The inhabitants of New London in Aldous Huxley’s Brave New World are beautiful, secure and free from diseases and worries. No pandemic for them. Swallowing their Soma pills whenever the slightest anxiety strikes ensures their well-being is immediately restored. As Jan McFarlane and I explore in our joint article the emptiness of this world free from pain and suffering is evident. Much of what is commonly assumed to be a beautiful life turns out not to be so beautiful after all. That was the conviction of Neil Postman, the American scholar who wrote Amusing Ourselves to Death as long ago as 1986. He was sure Huxley’s vision was coming about, and that Western society was entertaining itself to death, drowning in a swelling tide of trivialisation. He had no remedy to offer, although he was captivated by the way ancient Israel eschewed images and believed God “was to exist in the Word, and through the Word”. But are we amusing ourselves to death, as Postman suggested, or does the Word made flesh challenge both his assumption and the response of Christians to our predicament?
Perhaps there are some threads between these disparate offerings, after all. At present our world seems very disconnected and divided, increasingly deaf to reason as well as religion. The makers of the recent series of Brave New World for television found no place in their narrative for Huxley’s cult of Henry Ford.
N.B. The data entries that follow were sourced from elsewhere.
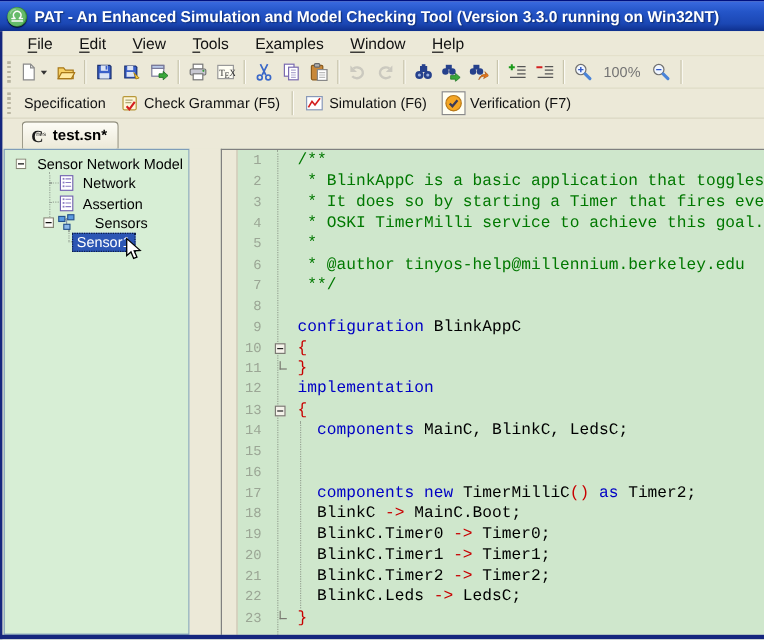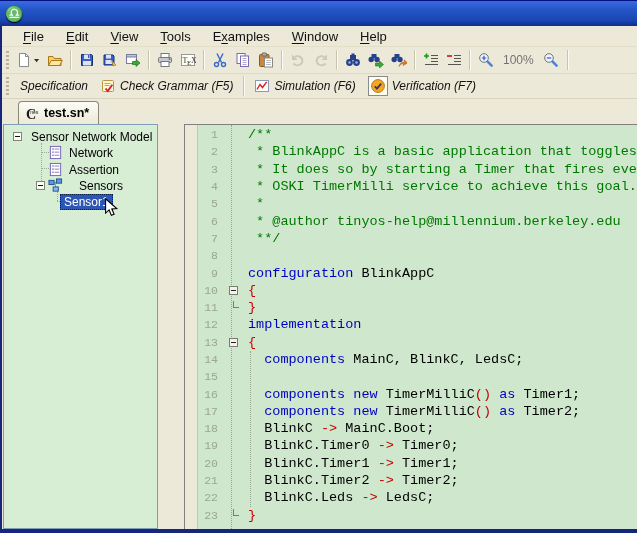--- a/index.html
+++ b/index.html
@@ -29,21 +29,21 @@
   .grip { width:3px; height:18px; margin:0 5px 0 4px;
     background:repeating-linear-gradient(180deg,#b8b4a0 0 2px,transparent 2px 4px); }
   .tsep { width:1px; height:20px; background:#c9c5ad; box-shadow:1px 0 0 #fbfaf4; margin:0 4px; }
   .tbtn { height:22px; min-width:23px; display:flex; align-items:center; justify-content:center; padding:0 2px; }
   .tbtn .icon { display:block; width:16px; height:16px; }
   .tbtn .icon svg { width:16px; height:16px; display:block; }
   .tbtn.disabled { opacity:.40; filter:grayscale(1); }
   .dd { width:8px; height:16px; margin-left:1px; }
   .dd svg { width:8px; height:16px; display:block; }
   .zoom-label { font-size:12px; padding:0 6px; color:#737373; }
-  .rbtn { height:22px; display:flex; align-items:center; gap:4px; padding:0 6px; font-size:12px; color:#111;font-style:italic; }
+  .rbtn { height:22px; display:flex; align-items:center; gap:4px; padding:0 6px; font-size:12px; color:#111; }
   .rbtn .icon, .rbtn .icon svg { width:16px; height:16px; display:block; }
   .icon-framed { border:1px solid #8a8a8a; background:#fffef2; padding:1px; width:20px!important; height:20px!important; }
   .icon-framed svg { width:16px; height:16px; }
 
   
   .tabstrip { position:absolute; left:2px; top:99px; width:635px; height:25px; background:#ece9d8; }
   .tab { position:absolute; left:16px; top:2px; height:23px; display:flex; align-items:center; gap:4px;
     padding:0 9px 0 6px; background:linear-gradient(180deg,#fdfcf6,#ece9d8);
     border:1px solid #8a8878; border-bottom:none; border-radius:4px 4px 0 0; }
   .tab .icon, .tab .icon svg { width:15px; height:15px; display:block; }
@@ -88,20 +88,21 @@
   .cursor { position:absolute; width:22px; height:22px; z-index:20; }
   .cursor svg { width:22px; height:22px; display:block; }
 </style>
 </head>
 <body>
 
 <div class="screen">
 
   <div class="titlebar">
     <span class="app-icon">♎</span>
+    <span class="title-text">PAT - An Enhanced Simulation and Model Checking Tool (Version 3.3.0 running on Win32NT)</span>
   </div>
 
   <div class="menubar" id="menubar">
       <div class="menu-item"><u>F</u>ile</div>
       <div class="menu-item"><u>E</u>dit</div>
       <div class="menu-item"><u>V</u>iew</div>
       <div class="menu-item"><u>T</u>ools</div>
       <div class="menu-item">E<u>x</u>amples</div>
       <div class="menu-item"><u>W</u>indow</div>
       <div class="menu-item"><u>H</u>elp</div>
@@ -500,21 +501,20 @@
           <span class="fold"></span>
           <span class="txt"><span class="pl">  </span><span class="kw">components</span><span class="pl"> MainC, BlinkC, LedsC;</span></span>
         </div>
         <div class="row">
           <span class="ln">15</span>
           <span class="fold"></span>
         </div>
         <div class="row">
           <span class="ln">16</span>
           <span class="fold"></span>
-          <span class="txt"><span class="pl">  </span><span class="kw">components</span><span class="pl"> </span><span class="kw">new</span><span class="pl"> TimerMilliC</span><span class="br">()</span><span class="pl"> </span><span class="kw">as</span><span class="pl"> Timer1;</span></span>
         </div>
         <div class="row">
           <span class="ln">17</span>
           <span class="fold"></span>
           <span class="txt"><span class="pl">  </span><span class="kw">components</span><span class="pl"> </span><span class="kw">new</span><span class="pl"> TimerMilliC</span><span class="br">()</span><span class="pl"> </span><span class="kw">as</span><span class="pl"> Timer2;</span></span>
         </div>
         <div class="row">
           <span class="ln">18</span>
           <span class="fold"></span>
           <span class="txt"><span class="pl">  BlinkC </span><span class="br">-&gt;</span><span class="pl"> MainC.Boot;</span></span>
Ford (“Our Ford” to replace “Our Lord”) is a messianic figure in the original Brave New World. But the complexity of Huxley’s vision had to be simplified and his subtleties ironed out in an age of unreason as well as irreligion. In our era of fake news and conspiracy theories the very currency of debate is debased. So it may be an encouragement that articles commissioned independently for Crucible do interweave, more than I expected, an indication that seeing the world and the ethical task through a Christian lens may lend some beauty to our observation in difficult times.
Graham James was Bishop of Norwich from 1999 to 2019.